Тревога, однако, оказалась напрасной. Это шла к нам помощь. Радостный, командир группы доложил:
— Товарищ начальник, с отрядом явился к вам на помощь!
Улыбаясь, я сказал:
— Вообще-то являются привидения на кладбищах, любимые во сне и волшебники в сказках, а военнослужащие рапортуют о прибытии, но сейчас вы действительно явились, как волшебник, так что, пожалуй, доложили верно. Пейте чай, а я вышлю разведку к перевалам.
Прибыл со своими пограничниками Рогов.
— Ну, что? Ну, как? — набросился я на него с расспросами.
— Да что ж… Пришлось нам отступить в горы. Бандитов много, и расположились они удачно, все рассчитали.
— Все рассчитать невозможно. Вот вернется разведка, будем думать, что делать.
Разведка доложила, что скот подошел к подножию горы, а вооруженная банда расположила свои огневые точки так, чтобы обеспечить беспрепятственный подход скота к перевалу.
Взять бандитов в лоб было совершенно невозможно. Тогда я решил выдвинуть роговскую группу так, чтобы она сковала огневые точки противника, отвлекая внимание на себя, сам же с основным отрядом двинулся в обход горы.
Маневр удался. Анненковцы приняли отвлекающую группу за отряд и сосредоточили на ней все внимание. Роговцам пришлось трудно. Они едва сдерживали бешеный натиск противника. Но в это время с тыла неожиданно ударили мы. Скот, уже подходивший к перевалу, шарахнулся обратно. Анненковцы сопротивлялись отчаянно. Но дело уже было проиграно ими, и остатки банды, бросив скот, баев и их батраков, ушли на китайскую территорию.

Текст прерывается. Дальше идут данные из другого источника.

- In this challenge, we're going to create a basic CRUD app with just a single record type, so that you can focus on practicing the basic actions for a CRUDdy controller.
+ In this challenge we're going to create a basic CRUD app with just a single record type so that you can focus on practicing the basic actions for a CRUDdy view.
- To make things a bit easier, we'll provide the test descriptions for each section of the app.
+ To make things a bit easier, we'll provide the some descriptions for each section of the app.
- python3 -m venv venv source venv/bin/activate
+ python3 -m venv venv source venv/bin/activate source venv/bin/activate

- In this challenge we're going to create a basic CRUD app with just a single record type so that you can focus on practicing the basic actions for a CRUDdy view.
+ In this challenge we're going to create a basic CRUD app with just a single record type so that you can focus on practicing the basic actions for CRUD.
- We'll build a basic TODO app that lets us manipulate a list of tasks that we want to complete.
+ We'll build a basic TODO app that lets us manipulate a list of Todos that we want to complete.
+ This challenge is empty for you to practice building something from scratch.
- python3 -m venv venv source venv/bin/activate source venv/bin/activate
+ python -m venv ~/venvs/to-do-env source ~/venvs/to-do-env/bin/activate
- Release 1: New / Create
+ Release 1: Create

Среди убитых бандитов мы обнаружили трех офицеров, возглавлявших анненковский отряд. Но Калия Мурза-Гильды ни среди убитых, ни среди задержанных не было.
Допрошенный бай сказал, что откочевка была пробной: удайся она — в прорыв пошли бы остальные массы подготовленного к угону скота. Сам Калий Мурза-Гильды с пробной откочевкой не пошел, и где он сейчас, неизвестно.
Мы задержали более десяти тысяч голов баранов, коров, верблюдов и лошадей.